The majority also suggests that the submission of the facsimile itself should satisfy the filing requirement of OCGA § 9-11-9.1 (a), with the original being required only if the existence of the affidavit is challenged. This practical solution requires legislative loosening of the reins. There is no basis in the statute for accepting anything other than the original affidavit. As stated in Barr v. Johnson, 189 Ga. App. 136, 137 (375 SE2d 51) (1988), which also involved OCGA § 9-11-9.1, “[i]f the legislature sets forth a specific statutory means by which the plaintiff judicially enforces [his] cause of action, [h]e must follow that law, or [his] action is subject to dismissal. OCGA § 9-11-41 (b).”
In this instance, the legislature has established the method, in fact alternative methods, by which its purpose in requiring an affidavit is to be served. Plaintiffs, and the courts, can devise other and even arguably better methods. However, because they are not empowered to change the law prescribed by the legislature absent constitutional infirmity, they are bound to follow it. The liberality given pleading requirements of the Civil Practice Act (CPA) does not extend to the specific procedural requirements placed on malpractice actions by the legislature after adoption of the CPA. Nor does it apply to the prerequisites for a valid affidavit.

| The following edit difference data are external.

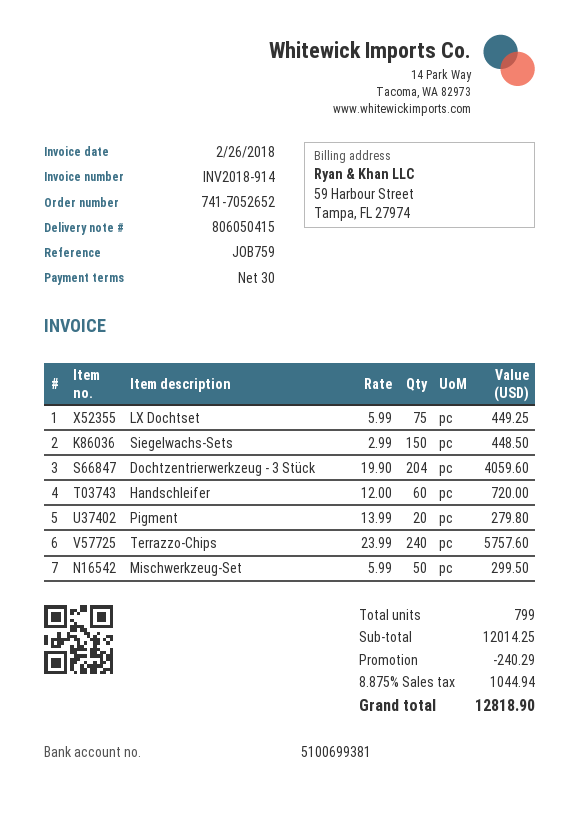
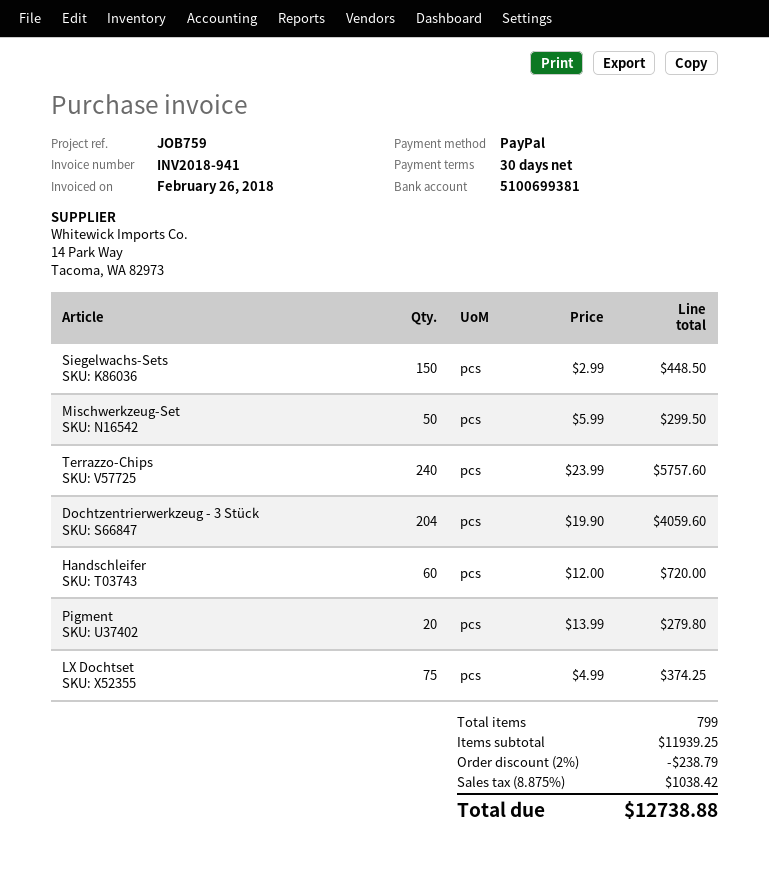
invoice number: INV2018-914 -> INV2018-941
LX Dochtset: 75 x 5.99 = 449.25 -> 75 x 4.99 = 374.25
subtotal: 12014.25 -> 11939.25
discount: 240.29 -> 238.79
tax: 8.875% = 1044.94 -> 8.875% = 1038.42
total: 12818.90 -> 12738.88

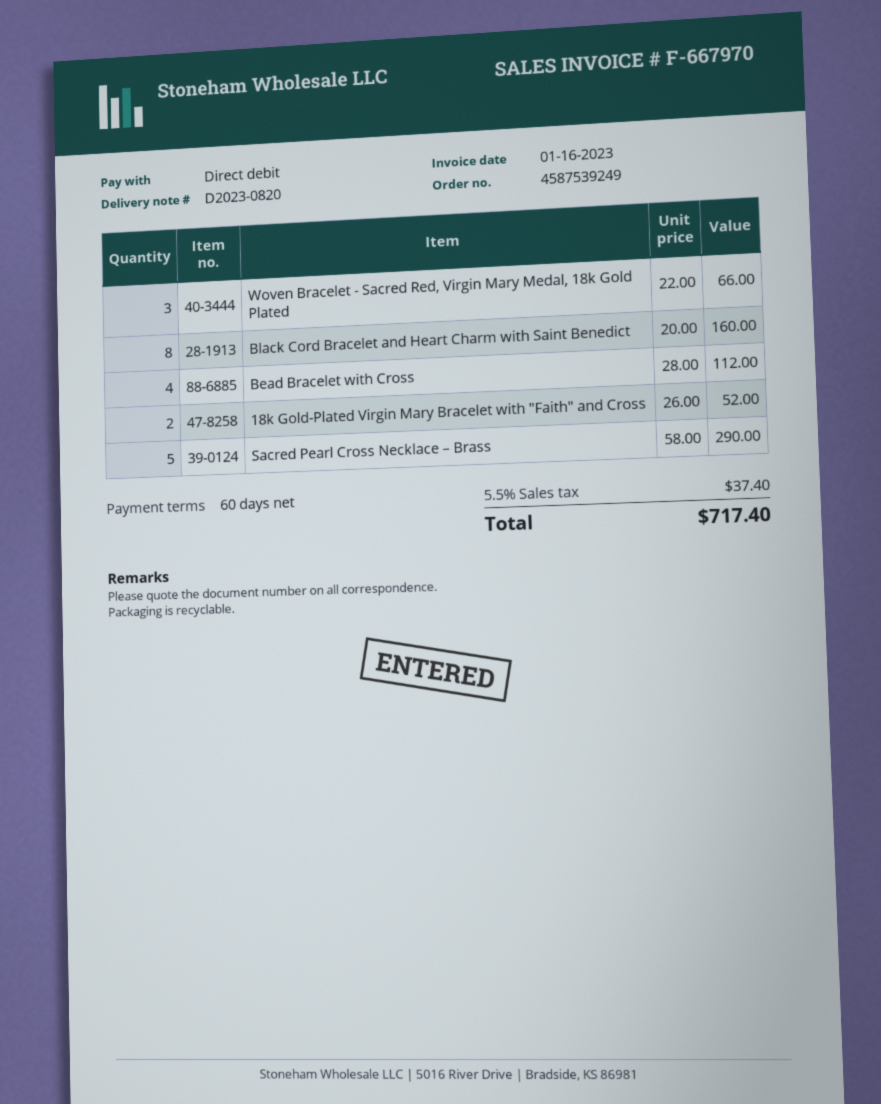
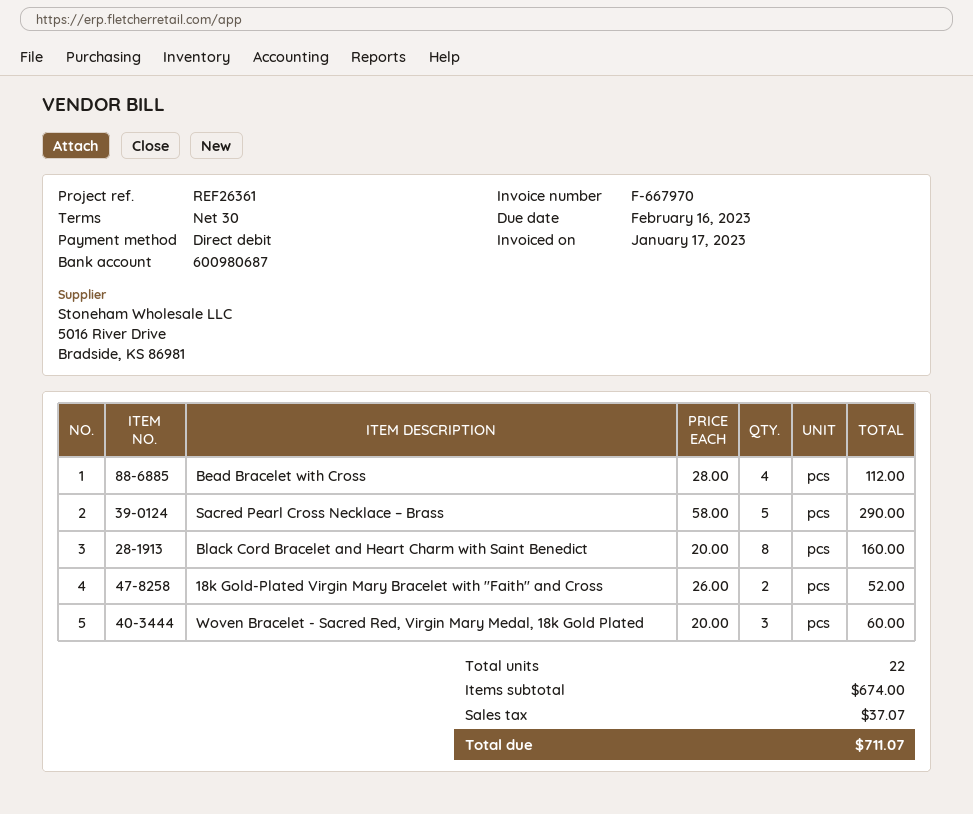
invoice date: 2023-01-16 -> 2023-01-17
payment terms: 60 days -> 30 days
Woven Bracelet - Sacred Red, Virgin Mary Medal, 18k Gold Plated: 3 x 22.00 = 66.00 -> 3 x 20.00 = 60.00
tax: 37.40 -> 37.07
total: 717.40 -> 711.07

The principle in the majority opinion taken in quote from Gadd v. Wilson & Co., Engineers &c., 262 Ga. 234, 235 (416 SE2d 285) (1992), related to the contents and substance of the affidavit, that is, the sufficiency of affiant’s statements of fact, not the procedural requirements of the statute with respect to such affidavits. Also, as noted by the majority, Paulin v. Okehi, 264 Ga. 604 (449 SE2d 291) (1994), involves an affidavit submitted in opposition to a motion for summary judgment, which is not subject to the procedural filing requirements of OCGA § 9-11-9.1. What is more, neither of these cases dealt with a purported affidavit which lacked any of the essentials of a valid affidavit.
The law permitted Sisk’s complaint to be dismissed, as it was. It cannot be concluded that the court erred as a matter of law in its application of OCGA § 9-11-9.1 (e).
I am authorized to state that Judge Andrews and Judge Ruffin *165join in this dissent.
Decided March 17, 1995 Reconsideration denied March 31, 1995 Knight & Fisher, Ronald T. Knight, Joy H. Fisher, Davis, Gregory, Christy & Forehand, Hardy Gregory, Jr., for appellant. Watson, Spence, Lowe & Chambless, Thomas S. Chambless, Dawn G. Benson, for appellee.This view goes back to a statement by this court in Continental Invest. Corp. v. Cherry, 124 Ga. App. 863, 865 (2) (186 SE2d 301) (1971), regarding claims of fraud under OCGA § 9-11-9 (b). At that time, the requirement for malpractice affidavits did not exist; it was enacted in 1987. Ga. L. 1987, p. 887, § 3.
In order to invoke the operation of subsection (e), Patel was required to raise “the failure to file such an affidavit in [his] initial responsive pleading,” which he did. Compare Colston v. Fred’s Pest Control, 210 Ga. App. 362, 364 (436 SE2d 23) (1993).
In Gooden v. Ga. Baptist Hosp. &c., 198 Ga. App. 407, 409 (2) (401 SE2d 602) (1991), which involved application of the same language in subsection (f), there similarly was “no evidence in the record to indicate that the failure to file a satisfactory affidavit was the result of a mistake.” The dismissal of the complaint on this and other grounds was affirmed.
In Waldroup, supra at 258 (2), we noted that “our decision in Gooden . . . does not prohibit trial courts when justice so requires from considering facsimiles of affidavits that are available during the statutory period.” This was carried forward in Brown, supra at 885 (1). Gooden involved an application of subsection (f) of the statute, which like subsection (e) applicable here, governs failure to file due to a mistake. Neither subsection expressly provides discretion to act “as justice requires,” although subsection (b), not applicable here, does so.